Les pistes sont nombreuses, chaque cas est différent mais l’objectif, au bout du compte, reste le même : transférer de la valeur ajoutée sur les postes qui vous semblent déterminants pour l’emporter. Il y a un an, j’ai répondu à l’un d’entre eux pour une agence. J’avais identifié deux postes qui auraient pu faire la différence, dont une série de vidéos qui mettaient les collaboratrices et collaborateurs en valeur. Pour pouvoir proposer une dizaine de vidéos, j’avais discuté avec des consultantes pour élaborer des ateliers au meilleur coût, j’avais imaginé un seul et même déroulé en proposant des intervenants avec des niveaux de rémunération qui allaient du simple au quadruple, avec le même souci de qualité. Bref, j’avais réussi à intégrer ce poste pour dynamiser la plénière, en intégrant l’ensemble des prestations attendues. J’avais expliqué la stratégie mais le jour de la présentation, j’apprends que les vidéos sont en option de la bouche du directeur de la communication.

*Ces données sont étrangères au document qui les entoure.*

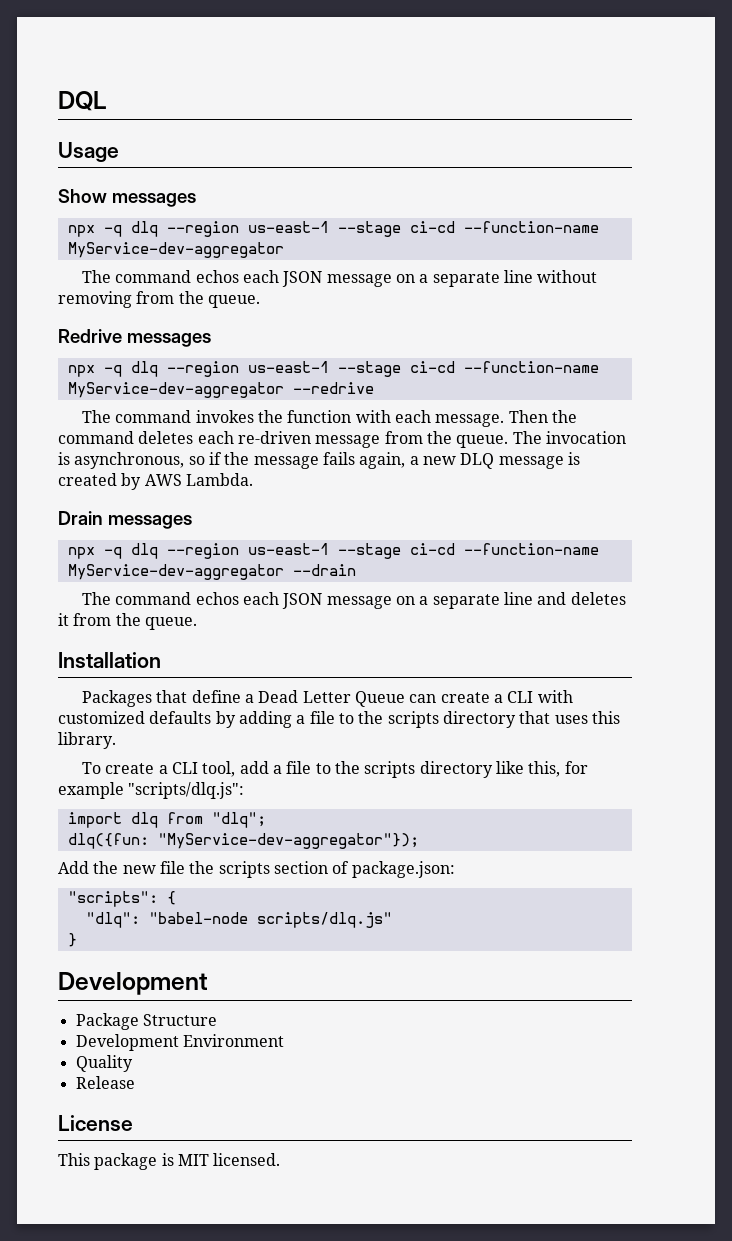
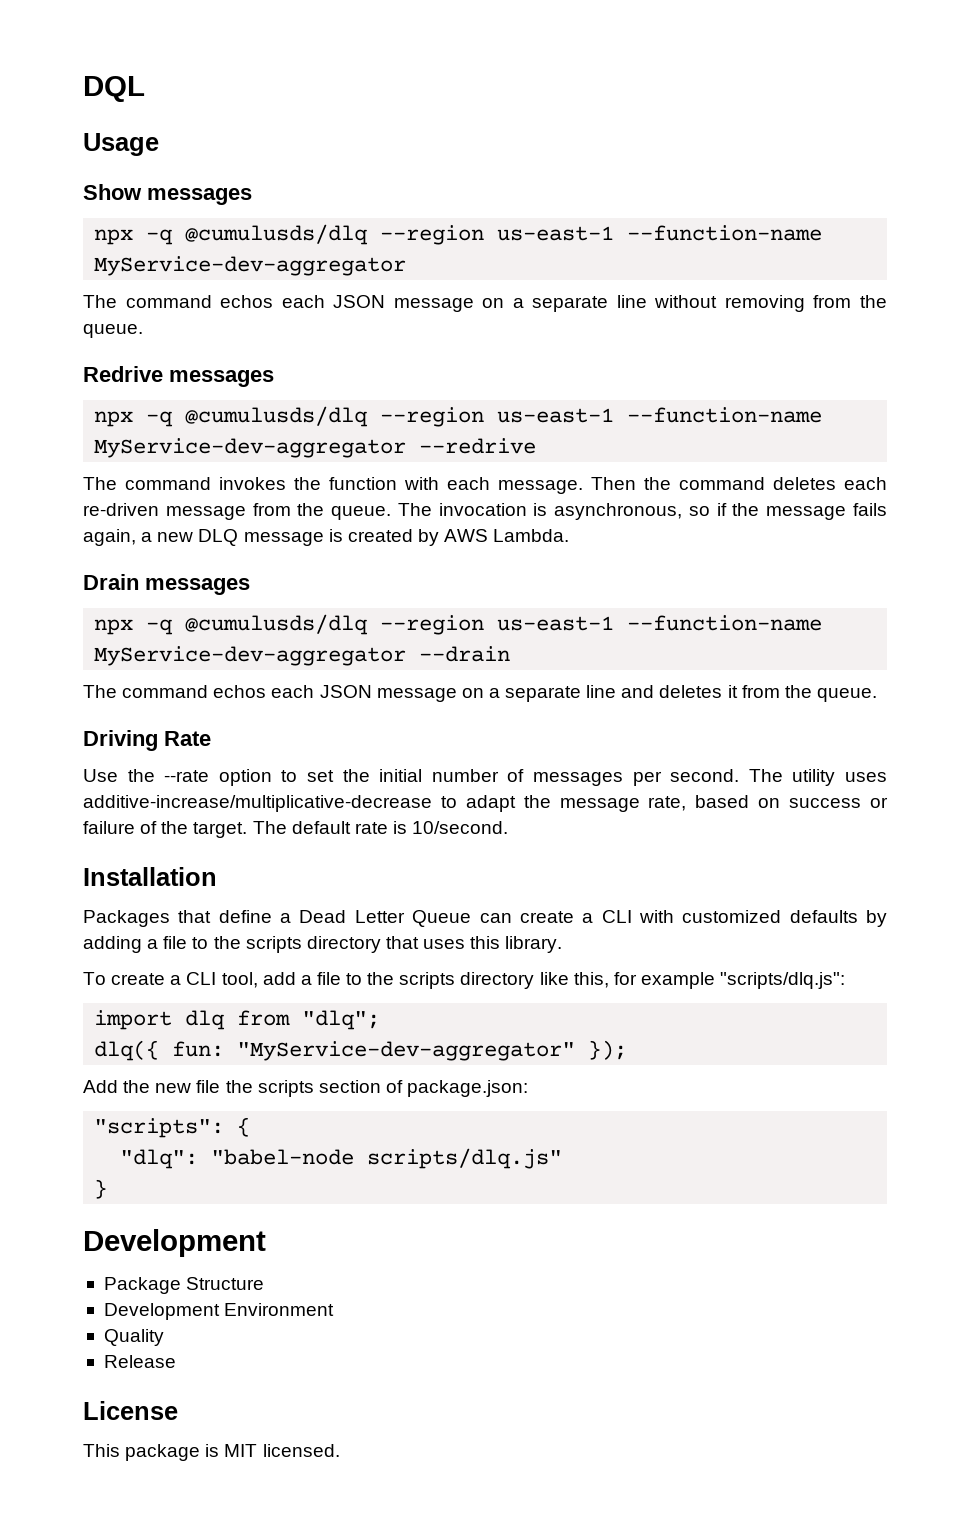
[130,221,455,237] dlq --region us-east-1 --stage ci-cd -> [185,224,615,245] @cumulusds/dlq --region us-east-1
[130,361,455,377] dlq --region us-east-1 --stage ci-cd -> [185,406,615,427] @cumulusds/dlq --region us-east-1
[130,543,455,559] dlq --region us-east-1 --stage ci-cd -> [185,614,615,635] @cumulusds/dlq --region us-east-1
(197, 623) none -> [83,730,211,751] [83,769,888,786] [83,795,889,812] [83,821,509,838] // Driving Rate // Use the --rate option to set the initial number of messages per second. The utility uses additive-increase/multiplicative-decrease to adapt the message rate, based on success or failure of the target. The default rate is 10/second.
[67,833,419,849] dlq({fun: "MyService-dev-aggregator"}); -> [94,1040,628,1061] dlq({ fun: "MyService-dev-aggregator" });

Pour conclure, je peux vous affirmer qu’il est possible de faire plus avec moins. En revanche, il est impossible de faire plus avec moins d’engagement, moins d’enthousiasme, moins de liens entre les équipes qui travaillent sur l’appel d’offre. On ne gagne de grandes batailles qu’avec une volonté de fer et du dialogue.

Au-delà des budgets, au-delà des idées, il faut répondre avec sincérité. Il faut répondre comme s’il s’agissait de l’appel d’offre le plus important de votre vie. Il faut montrer que vous ne souhaitez qu’une chose : travailler avec les personnes qui vous interrogent. Mais ça, ça n’a pas de prix et vous ne pouvez pas en faire l’économie.